Past the city, route 1 returns to run parallel to the expressway, both running southeasterly to enter the district of Pendang, where the expressway interchanges with a local route leading east to the town of the same name. Proceeding southeast, the expressway enters the Kuala Muda district. It interchanges once in Gurun, bends southwest, then interchanges twice again near Sungai Petani, once to the northeast of the town and once to the southeast. The expressway crosses the bridge over the Muda River, which marks the border between the states of Kedah and Penang. The expressway reaches the town of Bertam, where route 1 deviates westwards from parallelism with the expressway. Further southwest is the Sungai Dua Toll Plaza, where the ticket system ends and the toll-free section begins. The expressway interchanges south of the plaza, just to the west of Sungai Dua. This interchange marks one terminus of the Butterworth Outer Ring Road (expressway 17), which goes west towards Bagan Ajam. After this interchange the expressway widens to six lanes and the urban speed limit of 90 km/h applies. The expressway then crosses the Perai River.

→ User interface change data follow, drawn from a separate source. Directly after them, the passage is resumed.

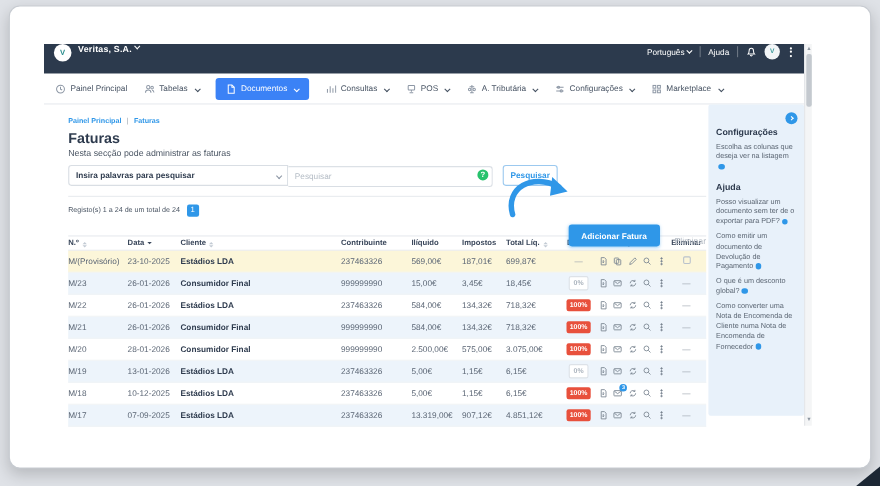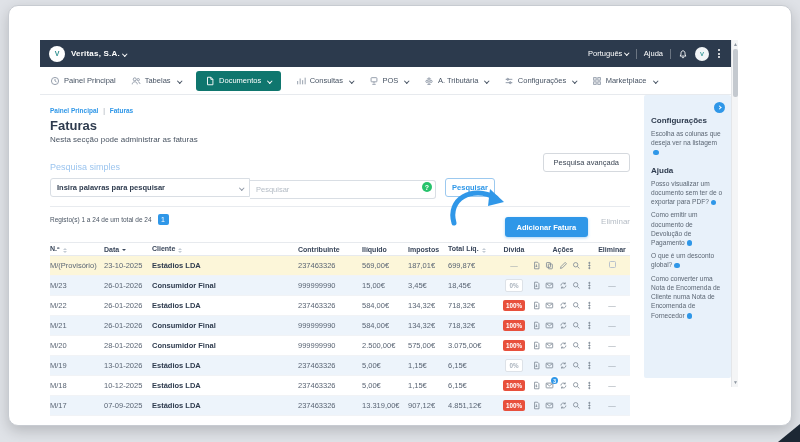--- a/index.html
+++ b/index.html
@@ -5,44 +5,44 @@
   * { margin:0; padding:0; box-sizing:border-box; }
   html,body { width:800px; height:442px; background:#dfe2e7; font-family:"Liberation Sans",sans-serif; overflow:hidden; }
   .corner-curl { position:absolute; right:0; bottom:0; width:0; height:0;
     border-bottom:18px solid #1c2734; border-left:22px solid transparent; }
   .frame { position:absolute; left:8px; top:5px; width:784px; height:421px; background:#fff;
     border:1px solid #c7cbd1; border-radius:10px; box-shadow:0 5px 14px rgba(0,0,0,.18); }
   .app { position:absolute; left:40px; top:40px; width:698px; height:347px; background:#fff; }
   .app-body { position:absolute; left:0; top:0; width:691px; height:100%; }
 
   
-  .navbar { height:27px; background:#2c3a4d; display:flex; align-items:center; padding:0 9px; color:#fff; }
+  .navbar { height:27px; background:#2c3a4d; display:flex; align-items:flex-start; padding:0 9px; color:#fff; }
   .logo-circle { width:16px; height:16px; border-radius:50%; background:#fff; display:flex; align-items:center;
     justify-content:center; font-size:7px; font-weight:bold; color:#2e8f8f; margin-right:6px; }
   .company { font-size:8px; font-weight:bold; letter-spacing:.2px; }
   .nav-right { margin-left:auto; display:flex; align-items:center; gap:7px; font-size:7.5px; }
   .nav-divider { width:1px; height:10px; background:rgba(255,255,255,.3); }
   .chv { display:inline-block; width:3.5px; height:3.5px; border-right:1.1px solid currentColor;
     border-bottom:1.1px solid currentColor; transform:rotate(45deg); margin-left:3px; vertical-align:2px; }
   .avatar { width:14px; height:14px; border-radius:50%; background:#f2f5f7; display:flex; align-items:center;
     justify-content:center; font-size:6px; font-weight:bold; color:#3a9a9a; }
   .kebab { display:flex; flex-direction:column; gap:1.5px; padding:1px 2px; }
   .kebab i { width:2px; height:2px; border-radius:50%; background:#fff; }
 
   
   .menubar { height:28px; display:flex; align-items:center; gap:15px; padding:0 10px;
     border-bottom:1px solid #e7eaee; background:#fff; }
   .menu-item { display:flex; align-items:center; gap:4px; font-size:7.5px; color:#475363; cursor:pointer; }
   .menu-item svg { width:10px; height:10px; stroke:#8d97a5; fill:none; stroke-width:1.1; }
-  .menu-item.active { background:#0f766e; color:#fff; border-radius:3px; padding:5px 9px; }
+  .menu-item.active { background:#3b82f6; color:#fff; border-radius:3px; padding:5px 9px; }
   .menu-item.active svg { stroke:#fff; }
 
   
   .content { position:absolute; top:55px; left:0; right:0; bottom:0; }
-  .main { position:absolute; left:0; top:0; width:602px; height:100%; padding:0 12px 0 10px; }
+  .main { position:absolute; left:12px; top:0; width:602px; height:100%; padding:0 12px 0 10px; }
 
   .crumbs { margin-top:12px; font-size:6.5px; color:#2f97e8; font-weight:bold; }
   .crumbs .sep { color:#9aa3ad; margin:0 3px; font-weight:normal; }
   h1.page-title { font-size:13px; color:#2e3b4e; margin-top:4px; }
   .subtitle { font-size:8px; color:#4a5563; margin-top:2px; }
 
   .row1 { display:flex; justify-content:space-between; align-items:flex-end; margin-top:9px; }
   .section-label { font-size:9px; color:#9cc5ef; }
   .btn-advanced { background:#fff; border:1px solid #d5d9de; border-radius:3px; font-size:7.5px;
     color:#3c4654; padding:4px 10px; cursor:pointer; font-family:inherit; }
@@ -58,21 +58,21 @@
   .help-dot { position:absolute; right:4px; top:4px; width:10px; height:10px; border-radius:50%;
     background:#27c26c; color:#fff; font-size:7px; font-weight:bold; display:flex; align-items:center; justify-content:center; }
   .btn-search { margin-left:9px; width:50px; border:1px solid #9cc9ef; border-radius:3px; background:#fff;
     color:#2f97e8; font-size:7.5px; font-weight:bold; cursor:pointer; font-family:inherit; }
 
   .row3 { border-top:1px solid #e8ebef; margin-top:9px; padding-top:7px; display:flex;
     justify-content:space-between; align-items:flex-start; position:relative; height:34px; }
   .pag { display:flex; align-items:center; gap:6px; font-size:6.5px; color:#4a5563; }
   .page-num { width:11px; height:11px; background:#2f97e8; color:#fff; border-radius:2px; font-size:7px;
     display:flex; align-items:center; justify-content:center; cursor:pointer; }
-  .action-btns { display:flex; align-items:flex-start; gap:13px; margin-top:3px; }
+  .action-btns { display:flex; align-items:flex-end; gap:13px; margin-top:18px; }
   .btn-add { background:#2f97e8; color:#fff; border:none; border-radius:3px; font-size:7.5px; font-weight:bold;
     padding:5.5px 12px; cursor:pointer; box-shadow:0 1px 3px rgba(47,151,232,.4); font-family:inherit; }
   .btn-del { font-size:8px; color:#b6bdc6; background:none; border:none; cursor:default; font-family:inherit; }
   .arrow-annot { position:absolute; right:118px; top:-24px; width:66px; height:44px; pointer-events:none; }
 
   
   .table { margin-top:2px; --cols:54px 48px 1fr 64px 46px 40px 48px 36px 62px 36px; }
   .tr { display:grid; grid-template-columns:var(--cols); align-items:center; height:20px;
     font-size:7.5px; color:#5a6574; border-bottom:1px solid #f1f3f6; }
   .tr.head { height:14px; font-size:7px; font-weight:bold; color:#39465a; border-top:1px solid #e7eaee;
@@ -220,24 +220,20 @@
     <div class="content">
       <div class="main">
         <div class="crumbs">
           <span>Painel Principal</span>
           <span class="sep">|</span>
           <span>Faturas</span>
         </div>
         <h1 class="page-title">Faturas</h1>
         <div class="subtitle">Nesta secção pode administrar as faturas</div>
 
-        <div class="row1">
-          <span class="section-label">Pesquisa simples</span>
-          <button class="btn-advanced">Pesquisa avançada</button>
-        </div>
 
         <div class="row2">
           <div class="select-box">
             <span>Insira palavras para pesquisar</span>
             <span class="chv"></span>
           </div>
           <div class="input-wrap">
             <input type="text" placeholder="Pesquisar" style="">
             <span class="help-dot">?</span>
           </div>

Butterworth and Bandar Baharu 
From this point the expressway enters Seberang Perai Tengah, running southwesterly along the east side of Butterworth, where it makes several important interchanges, including Jalan Permatang Pauh (route 3111) leading to Permatang Pauh, the Butterworth–Kulim Expressway (expressway 15) towards Kulim and Gerik in Kedah, expressway 17 and route 1 in Perai (this is where the other end of E17 is located) as well as the Penang Bridge (expressway 36) towards the island and capital. Here the expressway bends southeast away from the coast, going towards and interchanging at the Perai Industrial Area and Juru. After Juru, the road narrows back to four lanes, followed by the Juru Toll Plaza, where the second ticket system begins. The expressway then enters Seberang Perai Selatan.

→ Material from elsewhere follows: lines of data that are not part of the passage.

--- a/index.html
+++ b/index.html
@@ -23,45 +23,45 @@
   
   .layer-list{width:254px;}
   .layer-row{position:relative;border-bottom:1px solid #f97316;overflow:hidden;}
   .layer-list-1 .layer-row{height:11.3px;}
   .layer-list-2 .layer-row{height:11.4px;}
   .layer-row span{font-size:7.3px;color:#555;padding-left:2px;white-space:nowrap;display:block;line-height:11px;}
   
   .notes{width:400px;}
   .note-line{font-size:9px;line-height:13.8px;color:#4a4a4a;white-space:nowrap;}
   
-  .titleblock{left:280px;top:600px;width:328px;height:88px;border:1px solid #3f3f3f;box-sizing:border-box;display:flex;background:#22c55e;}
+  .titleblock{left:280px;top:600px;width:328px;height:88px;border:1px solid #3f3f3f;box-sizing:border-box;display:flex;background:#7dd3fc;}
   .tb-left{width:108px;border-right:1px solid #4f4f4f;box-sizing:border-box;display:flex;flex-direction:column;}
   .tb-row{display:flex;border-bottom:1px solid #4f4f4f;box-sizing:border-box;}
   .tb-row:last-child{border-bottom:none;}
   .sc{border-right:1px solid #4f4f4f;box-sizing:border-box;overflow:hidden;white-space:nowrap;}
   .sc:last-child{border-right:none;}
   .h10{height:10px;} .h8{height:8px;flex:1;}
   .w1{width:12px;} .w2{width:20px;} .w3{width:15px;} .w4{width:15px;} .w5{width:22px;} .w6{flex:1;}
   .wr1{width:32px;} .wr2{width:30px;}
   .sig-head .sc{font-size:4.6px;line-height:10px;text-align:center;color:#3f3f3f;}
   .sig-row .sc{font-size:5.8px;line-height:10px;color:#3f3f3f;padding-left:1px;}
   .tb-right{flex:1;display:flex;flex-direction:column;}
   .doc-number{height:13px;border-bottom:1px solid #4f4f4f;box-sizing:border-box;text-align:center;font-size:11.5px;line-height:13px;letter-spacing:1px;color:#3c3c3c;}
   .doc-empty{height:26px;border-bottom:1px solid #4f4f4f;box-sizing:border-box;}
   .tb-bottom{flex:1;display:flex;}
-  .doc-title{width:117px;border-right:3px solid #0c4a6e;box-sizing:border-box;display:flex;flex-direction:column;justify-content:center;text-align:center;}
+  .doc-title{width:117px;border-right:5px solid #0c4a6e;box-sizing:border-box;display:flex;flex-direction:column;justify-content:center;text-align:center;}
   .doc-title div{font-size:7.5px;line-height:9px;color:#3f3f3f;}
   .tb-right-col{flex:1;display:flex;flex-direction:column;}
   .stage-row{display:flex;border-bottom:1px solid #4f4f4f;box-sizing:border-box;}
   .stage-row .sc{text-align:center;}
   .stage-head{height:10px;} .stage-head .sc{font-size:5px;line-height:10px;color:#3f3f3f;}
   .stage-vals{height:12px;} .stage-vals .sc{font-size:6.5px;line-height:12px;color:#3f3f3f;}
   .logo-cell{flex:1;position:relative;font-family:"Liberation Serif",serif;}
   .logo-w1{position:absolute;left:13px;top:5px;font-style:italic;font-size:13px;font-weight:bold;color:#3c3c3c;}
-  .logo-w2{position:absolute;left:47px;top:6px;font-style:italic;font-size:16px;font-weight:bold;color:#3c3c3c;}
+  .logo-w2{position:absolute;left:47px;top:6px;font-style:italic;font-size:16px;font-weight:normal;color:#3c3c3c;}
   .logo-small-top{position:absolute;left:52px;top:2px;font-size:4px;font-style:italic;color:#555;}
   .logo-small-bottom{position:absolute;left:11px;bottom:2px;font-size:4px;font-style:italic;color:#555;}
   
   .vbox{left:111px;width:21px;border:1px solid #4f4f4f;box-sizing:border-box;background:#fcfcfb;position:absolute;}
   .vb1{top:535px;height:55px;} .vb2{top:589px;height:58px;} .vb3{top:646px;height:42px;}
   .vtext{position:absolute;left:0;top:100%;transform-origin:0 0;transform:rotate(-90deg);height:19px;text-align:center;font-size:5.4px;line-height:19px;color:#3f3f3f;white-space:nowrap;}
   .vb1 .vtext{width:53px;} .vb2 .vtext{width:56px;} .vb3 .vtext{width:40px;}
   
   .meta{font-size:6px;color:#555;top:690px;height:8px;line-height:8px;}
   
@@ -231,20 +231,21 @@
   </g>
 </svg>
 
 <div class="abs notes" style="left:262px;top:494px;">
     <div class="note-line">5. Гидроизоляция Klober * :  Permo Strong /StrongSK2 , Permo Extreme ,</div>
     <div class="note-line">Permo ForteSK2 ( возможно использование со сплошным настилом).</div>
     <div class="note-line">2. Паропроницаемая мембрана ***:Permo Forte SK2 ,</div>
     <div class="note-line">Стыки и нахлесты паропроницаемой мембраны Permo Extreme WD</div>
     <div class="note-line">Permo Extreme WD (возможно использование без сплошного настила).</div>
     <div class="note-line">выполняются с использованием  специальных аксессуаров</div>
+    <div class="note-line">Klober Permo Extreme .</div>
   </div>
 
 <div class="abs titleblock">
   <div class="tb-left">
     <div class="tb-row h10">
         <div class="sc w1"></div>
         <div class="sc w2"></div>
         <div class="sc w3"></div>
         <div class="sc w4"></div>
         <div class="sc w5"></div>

The expressway interchanges with route 149 at Bukit Tambun, connecting several industrial areas nearby. Close by at Batu Kawan, the Sultan Abdul Halim Muadzam Shah Bridge (expressway 28) terminates on this expressway, connecting Bandar Cassia as well as the southwest district on the island. The last interchange in Penang is with route 1 at Jawi. The expressway then briefly re-enters the state of Kedah to interchange at Bandar Baharu, serving itself, Parit Buntar just across the border at Perak, as well as the rest of southernmost Kedah.

Alor Pongsu to Ipoh 
Across the Kerian River is the Kerian district in Perak, where a new interchange with route 147 at Alor Pongsu is being constructed. The expressway then briefly winds eastwards, then southwards, to meet Bukit Merah. The expressway continues directly southwards into Larut, Matang dan Selama, interchanging again with route 1 as well as 3146 to the northwest of Taiping. Gently, the expressway winds southeast towards Changkat Jering, where it interchanges with route 60. From here, the expressway heads east through a cutting where the expressway and route 1 briefly run side by side. The route continues towards the district and town of Kuala Kangsar, interchanging at the terminus of route 76, which plies the rural areas of central northern Perak.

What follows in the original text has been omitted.